Does a Lower Boiler Temperature Increase Legionella Risk?
With the current cost of living crisis, many people have been carefully following the news about increasing gas and electricity prices since last year. Even though the UK Government has stepped in to help struggling consumers, energy prices are still far higher than they were two years ago, with the potential to rise even further.
Small wonder, then, that most people are looking to apply ways to bring down their energy bills. Whether that means going without heating for as long as possible or applying lots of smaller ways to make a difference to your monthly usage, you’re probably doing the same thing.
A version of this article asking whether lowering your boiler water temperatures to save money can increase the risks from legionella first appeared in Legionella Control International’s newsletter. To get it in your inbox, sign up for free here.
Can reducing central heating and hot water temperatures save money?
You may have read about dropping your central heating temperature by just a few degrees, for example. It’s a quick and easy way to make a difference without your home becoming too cold.
Another piece of advice we’ve seen concerns the hot water temperature rather than the thermostat for the central heating. They’re separate controls on a gas combi boiler. While it makes sense to drop the hot water temperature a little if it’s on full, you should be careful not to go too low. If you do, you run the risk of Legionella bacteria multiplying in your water system which is not a good scenario to encourage.
What is Legionella bacteria and is it dangerous?
Legionella bacteria is responsible for causing the potentially deadly Legionnaires’ disease, and the less serious Pontiac fever. With symptoms like those caused by ‘flu, it’s possible that some of those who contract the disease each year may not be aware of it. Common symptoms include a high temperature, muscle aches and pains, a fever, and a cough. If you are unlucky, these can progress to more serious symptoms that may require hospitalisation. Anyone who thinks they may have contracted Legionnaires’ disease should see their GP as soon as they can, who may request tests to determine whether this is the case.
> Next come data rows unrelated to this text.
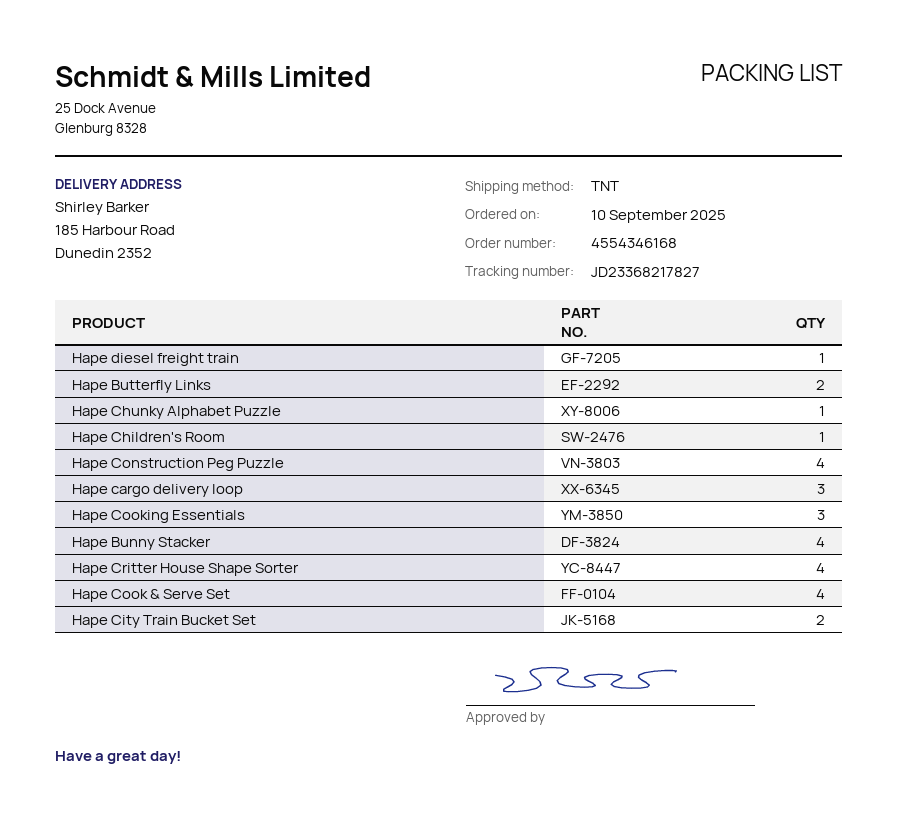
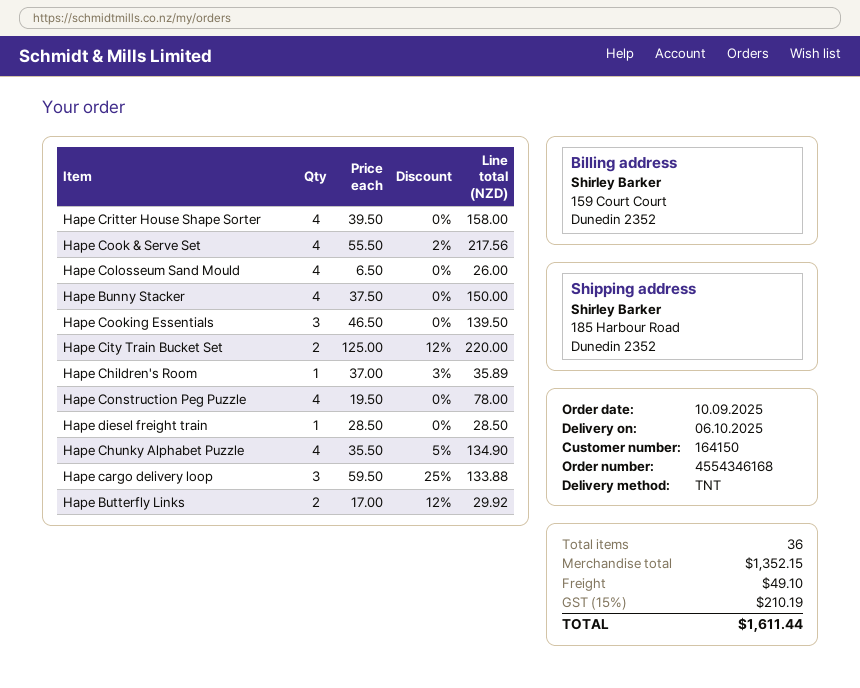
Hape Chunky Alphabet Puzzle: 1 -> 4
Hape Colosseum Sand Mould: none -> 4

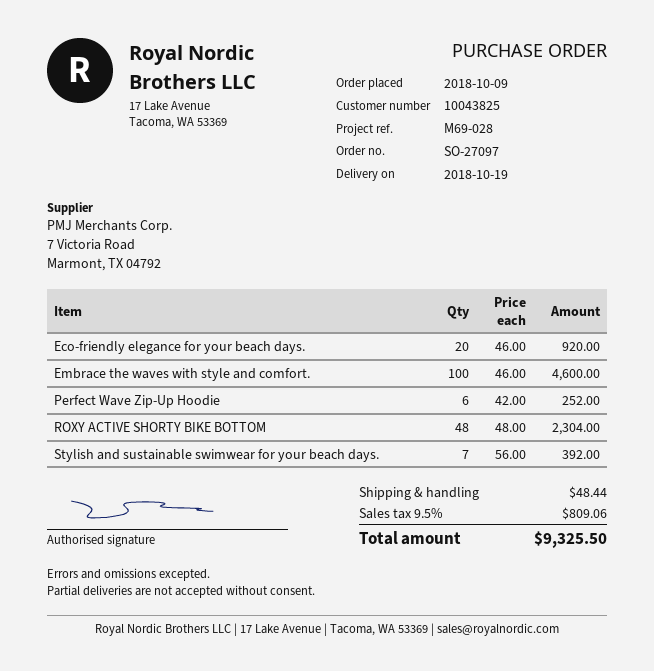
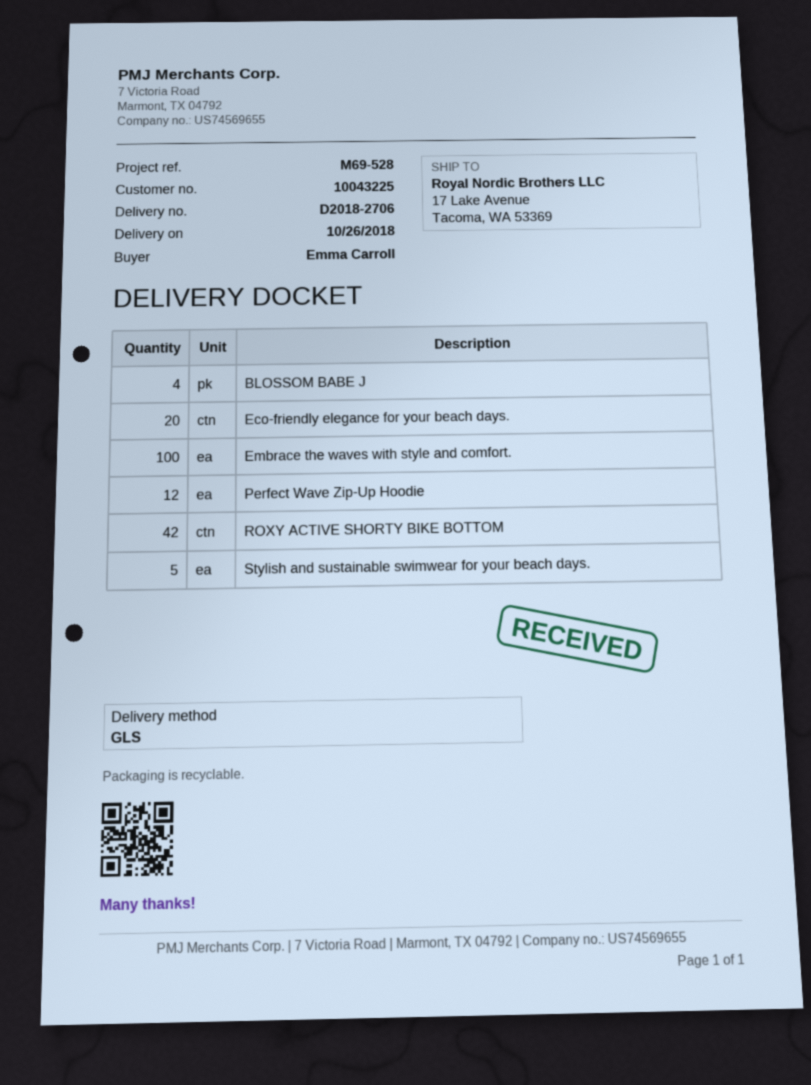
delivery date: 2018-10-19 -> 2018-10-26
customer number: 10043825 -> 10043225
reference: M69-028 -> M69-528
Perfect Wave Zip-Up Hoodie: 6 -> 12
ROXY ACTIVE SHORTY BIKE BOTTOM: 48 -> 42
Stylish and sustainable swimwear for your beach days.: 7 -> 5
BLOSSOM BABE J: none -> 4

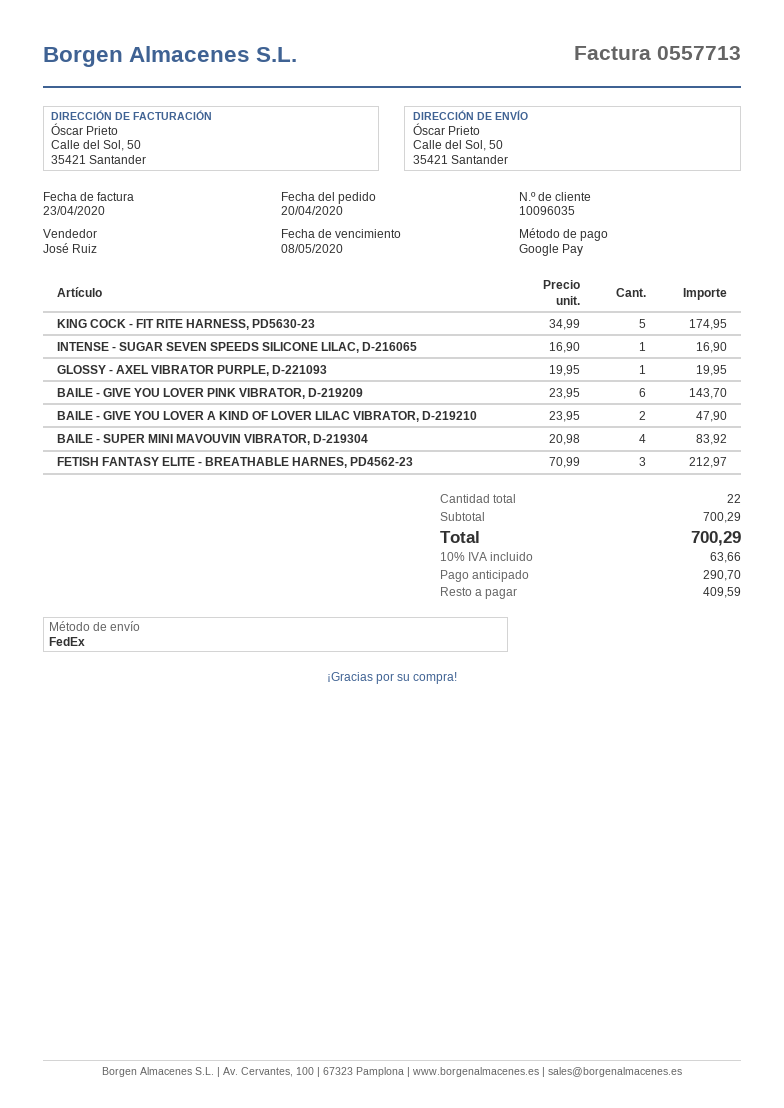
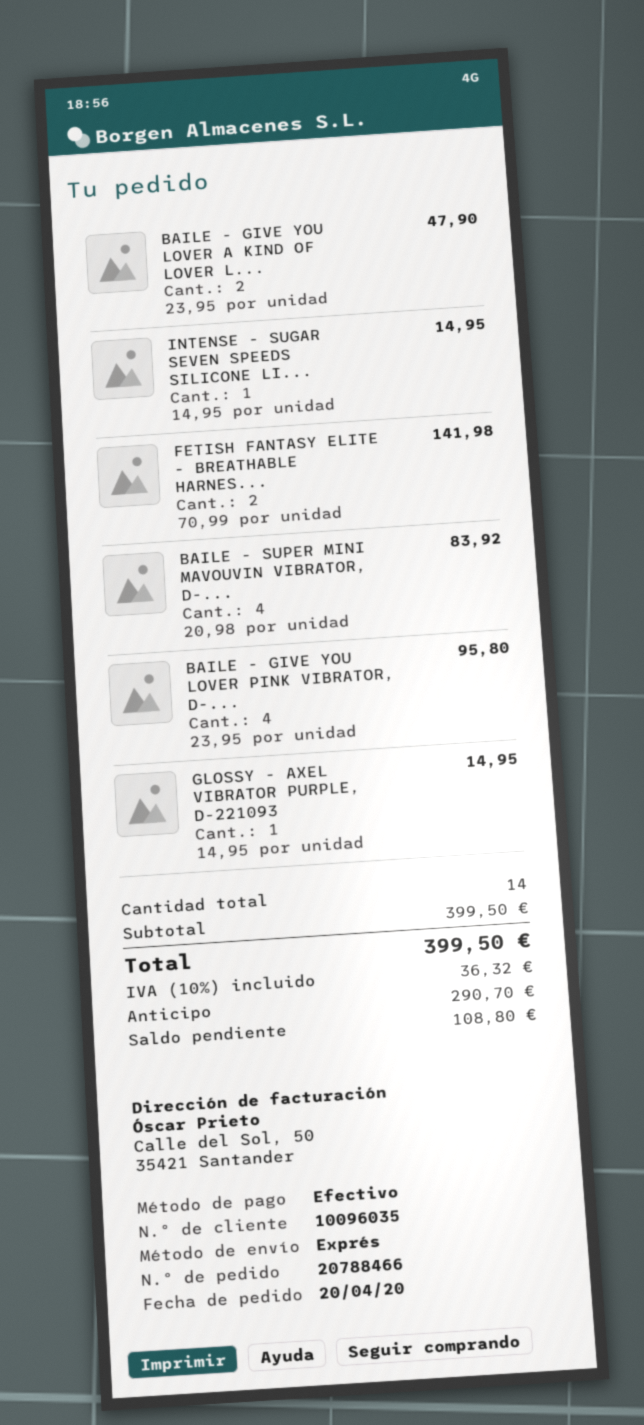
payment method: Google Pay -> cash
shipping method: FedEx -> express
KING COCK - FIT RITE HARNESS, PD5630-23: 5 x 34.99 = 174.95 -> none
INTENSE - SUGAR SEVEN SPEEDS SILICONE LILAC, D-216065: 1 x 16.90 = 16.90 -> 1 x 14.95 = 14.95
GLOSSY - AXEL VIBRATOR PURPLE, D-221093: 1 x 19.95 = 19.95 -> 1 x 14.95 = 14.95
BAILE - GIVE YOU LOVER PINK VIBRATOR, D-219209: 6 x 23.95 = 143.70 -> 4 x 23.95 = 95.80
FETISH FANTASY ELITE - BREATHABLE HARNES, PD4562-23: 3 x 70.99 = 212.97 -> 2 x 70.99 = 141.98
total quantity: 22 -> 14
subtotal: 700.29 -> 399.50
tax: 10% = 63.66 -> 10% = 36.32
total: 700.29 -> 399.50
balance: 409.59 -> 108.80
Typically, simple home heating and hot water systems do not pose a risk of Legionella bacteria becoming an issue. They’re usually very small, simple water systems when compared to those found in office buildings, hotels, hospitals, and other large buildings that may have been added to or altered over the years. One of the biggest risks would lie in leaving a property empty for a few weeks, and allowing the water to stand, and so stagnate. Even then, thoroughly flushing through the water systems and outlets on your return would help to mitigate this risk.
Can you safely reduce your hot water temperature?
But now, with lots of people searching for ways to bring down their energy bills, turning down the hot water temperature seems to be another smart move. However, you must make sure the water temperature at the boiler remains above 60 degrees Celsius. The temperature of the hot water coming out of the taps should be 50 degrees Celsius and no lower (55 degrees Celsius in healthcare). This should ensure the risks from a build-up of Legionella bacteria in your home water systems are controlled.
Your best bet is to locate the manufacturers guide for your boiler and to read through it to get the instructions on how to set the boiler flow temperature for your heating. It should also provide instructions on setting the hot water temperature to ensure it does not drop below 60 degrees Celsius at the boiler.
Striking a balance between energy savings and safety
You can see how important it is to make sure you strike the right balance between saving money and staying safe. Many news reports are offering advice to help householders reduce their energy bills. Yet few have mentioned the potential risks from legionella if householders go too far with reductions in their hot water temperatures.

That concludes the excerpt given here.